Também no acórdão de 9/6/2010, P. n.º 12/10, se julgou serem competentes os tribunais da jurisdição comum, com a seguinte argumentação:
[…]
Com efeito, as ações de reivindicação são reais, o que imediatamente as distingue das ações de responsabilidade civil, que têm natureza obrigacional. A devolução da coisa, pedida pelo «dominus» que a reivindica, não constitui uma qualquer indemnização «in natura», mas a lógica consequência da sequela, que é um atributo característico dos direitos reais. E nem sequer é exata outra tese do acórdão - a de que a «reivindicatio» visa «a reposição no estado anterior ao ato ofensivo do direito» de propriedade; pois a reivindicação tem por fim típico a devolução da coisa no seu estado atual, pedido a que poderá acrescer um outro, que será de ressarcimento, se esse estado for pior do que era antes por responsabilidade do detentor.
É desnecessário aduzir mais argumentos, ante a evidência de que a ação dos autos, enquanto ação de reivindicação, é alheia a uma qualquer responsabilidade extracontratual do réu. Donde se segue que a premissa menor do silogismo judiciário enunciado no acórdão «sub censura» é falsa, inquinando a respetiva conclusão.
Ora, não há no ETAF uma norma que atribua competência à jurisdição administrativa para o conhecimento de ações de reivindicação («vide», a propósito, o seu art. 4°). Solução que bem se compreende, pois o que nelas essencialmente se discute é a questão, puramente de direito privado, de saber se o direito real invocado pelo «dominus» existe e é oponível ao réu, por forma a tirar-lhe a detenção da coisa; e só acidentalmente se colocará um problema ligado ao direito público - se o detentor se socorrer de regras desta ordem para titular e legitimar a sua detenção.
Consequentemente, é de concluir que a competência «ratione materiae» para conhecer da presente ação de condenação cabe, a título residual, aos tribunais comuns (…)”.

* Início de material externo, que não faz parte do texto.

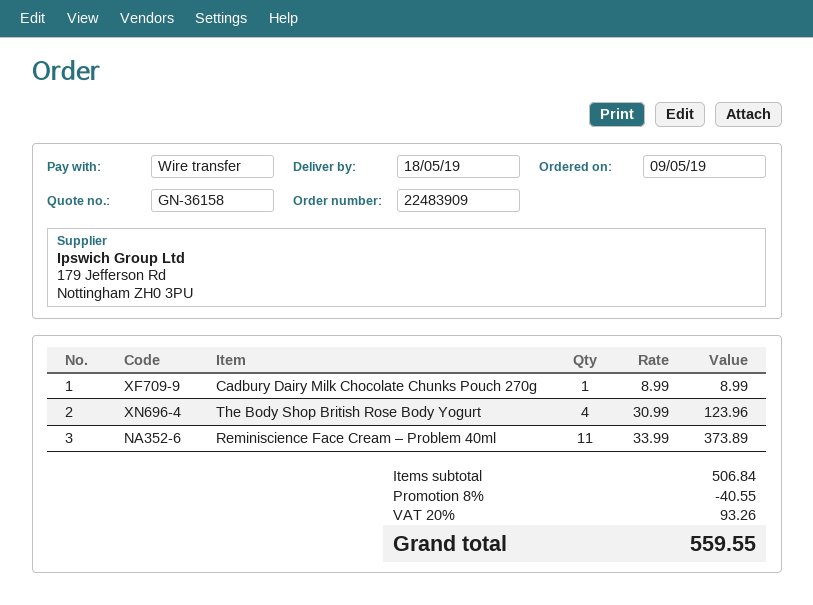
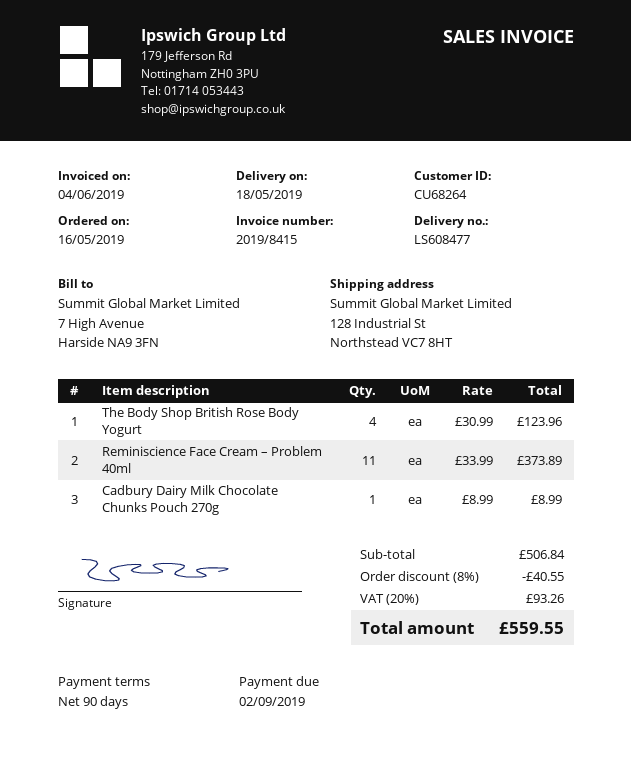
order date: 2019-05-09 -> 2019-05-16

Esta jurisprudência é transponível para o caso em apreço e não é a circunstância de alguns pedidos poderem ser enquadrados no âmbito da responsabilidade civil extracontratual e, portanto, o seu conhecimento ser da competência dos tribunais administrativos, que pode por em crise este julgamento. A eventual incompetência material do tribunal para conhecer desses outros pedidos poderia equacionar uma questão de cumulação ilegal de pedidos [cfr. Acs. de 15/03/2005, P. n.º 15/04 e de 9/6/2010, P. n.º 12/10, já citado].


5. Decisão
Pelo exposto, decide-se resolver o presente conflito de jurisdição no sentido de atribuir a competência para conhecer da ação aos tribunais da jurisdição comum.

Sem custas neste Tribunal de Conflitos. D.N..


Lisboa, 26 de Janeiro de 2017. – Carlos Luís Medeiros de Carvalho (relator) – Raúl Eduardo do Vale Raposo Borges – Alberto Acácio de Sá Costa Reis – Fernando Manuel de Oliveira Vasconcelos – Jorge Artur Madeira dos Santos – José Adriano Machado Souto de Moura.